La désertification médicale oblige les gendarmes à réquisitionner des médecins généralistes pour constater un décès, dès lors que la personne décédée n'a plus de médecin traitant. Une situation de plus en plus courante, chez les personnes âgées notamment, qui oblige les généralistes à laisser leurs patients en plan.

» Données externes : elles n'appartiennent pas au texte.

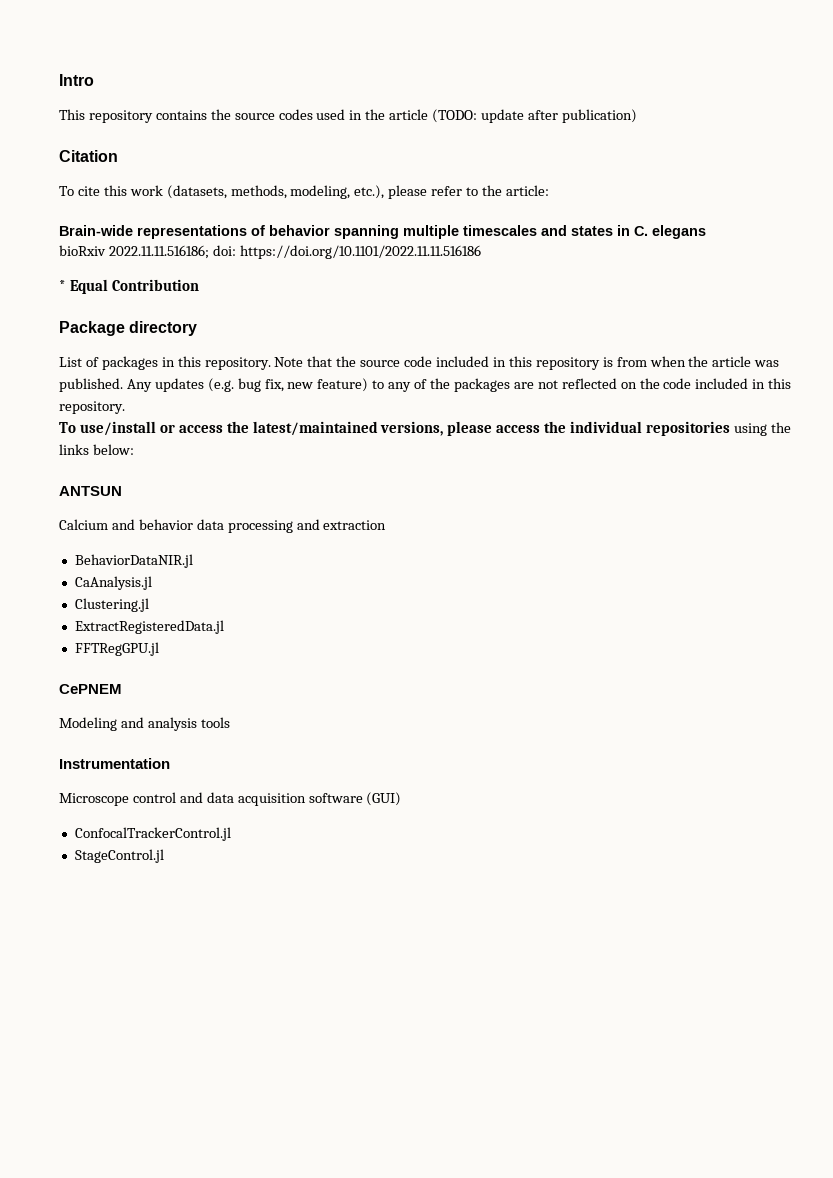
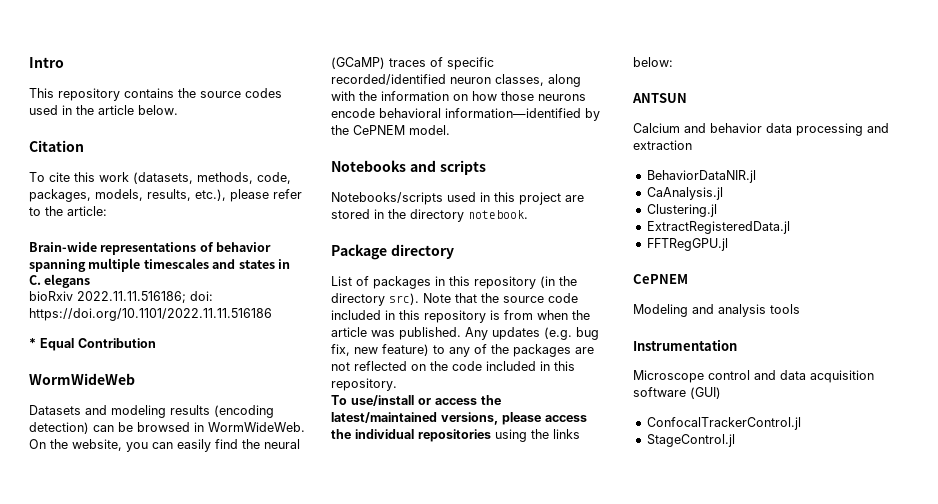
- This repository contains the source codes used in the article (TODO: update after publication)
+ This repository contains the source codes used in the article below.
- To cite this work (datasets, methods, modeling, etc.), please refer to the article:
+ To cite this work (datasets, methods, code, packages, models, results, etc.), please refer to the article:
+ WormWideWeb
+ Datasets and modeling results (encoding detection) can be browsed in WormWideWeb. On the website, you can easily find the neural (GCaMP) traces of specific recorded/identified neuron classes, along with the information on how those neurons encode behavioral information—identified by the CePNEM model.
+ Notebooks and scripts
+ Notebooks/scripts used in this project are stored in the directory notebook.
- List of packages in this repository.
+ List of packages in this repository (in the directory src).

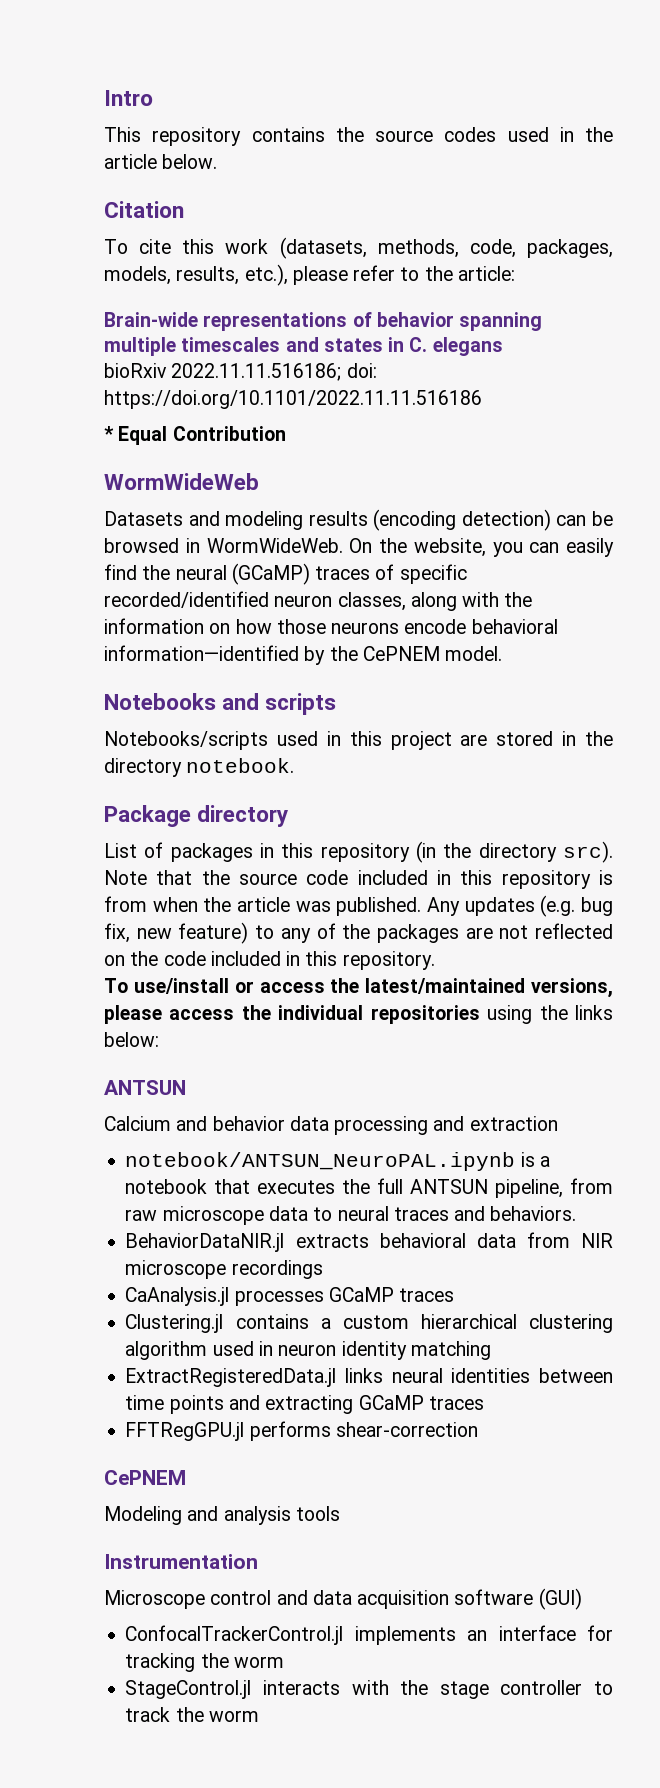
- BehaviorDataNIR.jl
- CaAnalysis.jl
- Clustering.jl
- ExtractRegisteredData.jl
+ notebook/ANTSUN_NeuroPAL.ipynb is a notebook that executes the full ANTSUN pipeline, from raw microscope data to neural traces and behaviors.
+ BehaviorDataNIR.jl extracts behavioral data from NIR microscope recordings
+ CaAnalysis.jl processes GCaMP traces
+ Clustering.jl contains a custom hierarchical clustering algorithm used in neuron identity matching
+ ExtractRegisteredData.jl links neural identities between time points and extracting GCaMP traces
- FFTRegGPU.jl
+ FFTRegGPU.jl performs shear-correction
- ConfocalTrackerControl.jl
- StageControl.jl
+ ConfocalTrackerControl.jl implements an interface for tracking the worm
+ StageControl.jl interacts with the stage controller to track the worm

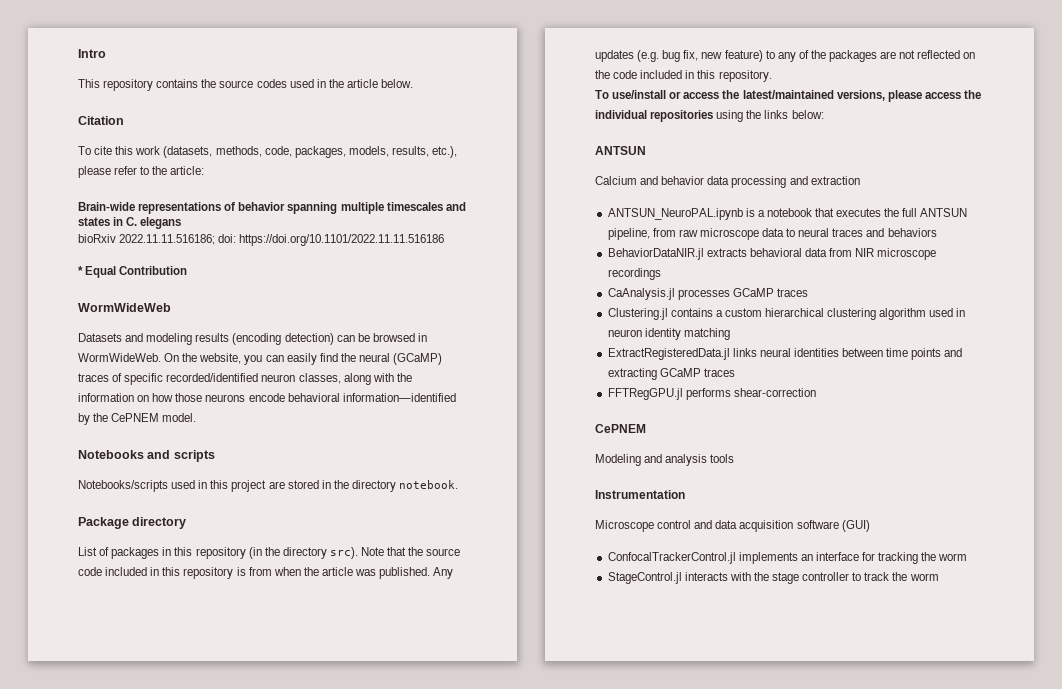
- notebook/ANTSUN_NeuroPAL.ipynb is a notebook that executes the full ANTSUN pipeline, from raw microscope data to neural traces and behaviors.
+ ANTSUN_NeuroPAL.ipynb is a notebook that executes the full ANTSUN pipeline, from raw microscope data to neural traces and behaviors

Les médecins réquisitionnés pour constater un décès ne peuvent pas refuser.
Les médecins réquisitionnés pour constater un décès ne peuvent pas refuser. © AFP / IGOR STEVANOVIC / SCIENCE PHOTO

La pénurie de médecins généralistes provoque des situations compliquées pour les médecins. Dans le Val-de-Marne (région parisienne) comme ailleurs, un certain nombre de patients n'ont plus de médecin traitant. C'est en particulier le cas de personnes âgées qui n'en ont pas retrouvé, quand le leur est parti à la retraite. 

En cas de décès, c'est donc le généraliste le plus proche du lieu de la mort qui est réquisitionné pour rédiger le certificat de décès, et pas question de discuter.  

De 167 à 97 médecins généralistes en dix ans

Cela fait 25 ans que le Docteur Philippe Licong exerce à Champigny, dans le Val-de-Marne. Mais jamais il n'avait vécu cette situation. "La police a débarqué, à quatre personnes, dans ma salle d'attente, pour me réquisitionner. J'ai dû interrompre ma consultation pendant que deux policiers restaient en faction dans la salle d'attente et que j'accompagnais les autres, à bord de leur véhicule" raconte le praticien. 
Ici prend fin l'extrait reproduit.